▸ **TASK**
In the listing below, locate the line containing "subtotal: 6139.38 -> 6049.59" and the line containing "shipping: 16.00 -> 25.50". Output both of them and every line between, exactly as written, and nothing more.

▸ **SOURCE DATA**
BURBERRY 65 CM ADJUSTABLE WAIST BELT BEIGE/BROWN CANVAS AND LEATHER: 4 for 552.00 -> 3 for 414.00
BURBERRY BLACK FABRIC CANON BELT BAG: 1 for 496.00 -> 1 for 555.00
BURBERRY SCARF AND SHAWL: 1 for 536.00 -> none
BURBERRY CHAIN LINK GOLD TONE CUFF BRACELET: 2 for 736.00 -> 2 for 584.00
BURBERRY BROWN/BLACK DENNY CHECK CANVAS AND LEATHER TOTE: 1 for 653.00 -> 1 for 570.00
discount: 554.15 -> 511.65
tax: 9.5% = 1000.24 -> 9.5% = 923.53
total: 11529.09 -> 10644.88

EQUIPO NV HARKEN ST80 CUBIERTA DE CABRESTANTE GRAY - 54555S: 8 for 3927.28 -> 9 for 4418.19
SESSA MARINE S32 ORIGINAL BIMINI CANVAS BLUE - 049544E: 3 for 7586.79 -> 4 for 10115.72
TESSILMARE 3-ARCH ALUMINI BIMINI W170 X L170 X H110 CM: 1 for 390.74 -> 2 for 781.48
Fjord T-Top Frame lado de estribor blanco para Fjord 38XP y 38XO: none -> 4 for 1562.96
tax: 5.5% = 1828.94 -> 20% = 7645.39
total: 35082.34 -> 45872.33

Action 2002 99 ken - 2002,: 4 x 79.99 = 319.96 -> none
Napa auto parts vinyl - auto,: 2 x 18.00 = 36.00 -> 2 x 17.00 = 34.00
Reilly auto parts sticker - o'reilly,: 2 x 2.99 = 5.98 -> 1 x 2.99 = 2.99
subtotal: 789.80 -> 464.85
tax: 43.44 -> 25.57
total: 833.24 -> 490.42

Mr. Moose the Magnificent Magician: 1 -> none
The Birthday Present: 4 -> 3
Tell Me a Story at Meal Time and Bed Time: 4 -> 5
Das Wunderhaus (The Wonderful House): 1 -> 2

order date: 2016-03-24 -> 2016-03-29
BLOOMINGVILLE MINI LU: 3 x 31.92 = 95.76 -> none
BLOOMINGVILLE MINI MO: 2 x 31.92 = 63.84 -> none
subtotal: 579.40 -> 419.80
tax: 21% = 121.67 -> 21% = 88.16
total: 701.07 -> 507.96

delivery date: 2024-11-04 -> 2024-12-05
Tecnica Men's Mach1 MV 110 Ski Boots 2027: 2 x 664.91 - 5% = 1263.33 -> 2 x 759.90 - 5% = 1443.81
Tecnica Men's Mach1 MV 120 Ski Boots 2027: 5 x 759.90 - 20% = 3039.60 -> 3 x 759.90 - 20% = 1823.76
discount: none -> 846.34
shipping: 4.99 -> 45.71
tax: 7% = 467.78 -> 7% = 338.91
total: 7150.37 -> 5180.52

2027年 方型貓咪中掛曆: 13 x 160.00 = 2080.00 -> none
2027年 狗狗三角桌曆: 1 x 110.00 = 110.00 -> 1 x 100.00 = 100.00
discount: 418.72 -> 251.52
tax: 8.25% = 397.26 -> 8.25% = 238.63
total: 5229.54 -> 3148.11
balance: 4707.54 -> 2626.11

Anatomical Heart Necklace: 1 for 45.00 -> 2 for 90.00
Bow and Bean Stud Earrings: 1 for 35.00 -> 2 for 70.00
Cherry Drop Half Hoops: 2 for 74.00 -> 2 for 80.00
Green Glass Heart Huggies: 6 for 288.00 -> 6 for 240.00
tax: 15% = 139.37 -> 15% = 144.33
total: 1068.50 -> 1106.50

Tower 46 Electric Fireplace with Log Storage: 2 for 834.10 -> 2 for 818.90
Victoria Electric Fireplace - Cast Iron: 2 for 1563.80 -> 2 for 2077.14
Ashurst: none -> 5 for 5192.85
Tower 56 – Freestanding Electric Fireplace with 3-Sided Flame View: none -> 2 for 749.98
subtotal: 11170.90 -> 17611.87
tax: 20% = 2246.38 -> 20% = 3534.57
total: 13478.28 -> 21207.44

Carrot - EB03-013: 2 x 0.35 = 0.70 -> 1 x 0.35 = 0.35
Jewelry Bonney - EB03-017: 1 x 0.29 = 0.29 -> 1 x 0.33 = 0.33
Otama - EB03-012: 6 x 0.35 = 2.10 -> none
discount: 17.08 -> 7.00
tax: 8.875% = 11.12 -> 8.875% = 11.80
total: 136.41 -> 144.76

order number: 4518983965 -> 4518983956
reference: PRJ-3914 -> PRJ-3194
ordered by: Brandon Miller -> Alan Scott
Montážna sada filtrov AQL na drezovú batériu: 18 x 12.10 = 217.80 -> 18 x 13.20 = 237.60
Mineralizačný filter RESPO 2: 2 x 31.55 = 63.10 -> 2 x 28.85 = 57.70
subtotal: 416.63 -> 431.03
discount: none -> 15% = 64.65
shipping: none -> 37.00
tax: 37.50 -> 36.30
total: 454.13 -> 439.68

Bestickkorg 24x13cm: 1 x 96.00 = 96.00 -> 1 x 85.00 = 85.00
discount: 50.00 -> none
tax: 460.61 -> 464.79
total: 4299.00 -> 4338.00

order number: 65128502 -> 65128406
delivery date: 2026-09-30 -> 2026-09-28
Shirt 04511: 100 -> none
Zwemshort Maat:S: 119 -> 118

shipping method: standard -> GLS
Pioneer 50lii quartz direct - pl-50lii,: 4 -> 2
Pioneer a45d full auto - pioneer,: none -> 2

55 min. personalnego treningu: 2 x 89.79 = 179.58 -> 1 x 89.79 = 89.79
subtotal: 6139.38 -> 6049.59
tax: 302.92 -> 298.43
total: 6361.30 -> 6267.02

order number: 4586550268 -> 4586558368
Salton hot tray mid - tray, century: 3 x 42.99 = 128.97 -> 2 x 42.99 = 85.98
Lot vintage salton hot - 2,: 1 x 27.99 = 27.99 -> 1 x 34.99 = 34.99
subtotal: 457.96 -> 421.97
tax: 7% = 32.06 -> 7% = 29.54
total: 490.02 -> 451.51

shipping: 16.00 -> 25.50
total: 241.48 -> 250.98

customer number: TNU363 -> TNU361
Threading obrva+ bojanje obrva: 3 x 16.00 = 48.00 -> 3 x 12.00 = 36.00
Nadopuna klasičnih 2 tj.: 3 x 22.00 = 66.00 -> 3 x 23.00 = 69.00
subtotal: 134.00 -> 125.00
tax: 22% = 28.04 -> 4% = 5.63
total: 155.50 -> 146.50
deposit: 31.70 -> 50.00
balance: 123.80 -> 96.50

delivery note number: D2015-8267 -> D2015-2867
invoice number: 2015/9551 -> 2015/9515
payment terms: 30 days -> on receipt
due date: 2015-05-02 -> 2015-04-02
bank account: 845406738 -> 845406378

▸ **SOLUTION**
subtotal: 6139.38 -> 6049.59
tax: 302.92 -> 298.43
total: 6361.30 -> 6267.02

order number: 4586550268 -> 4586558368
Salton hot tray mid - tray, century: 3 x 42.99 = 128.97 -> 2 x 42.99 = 85.98
Lot vintage salton hot - 2,: 1 x 27.99 = 27.99 -> 1 x 34.99 = 34.99
subtotal: 457.96 -> 421.97
tax: 7% = 32.06 -> 7% = 29.54
total: 490.02 -> 451.51

shipping: 16.00 -> 25.50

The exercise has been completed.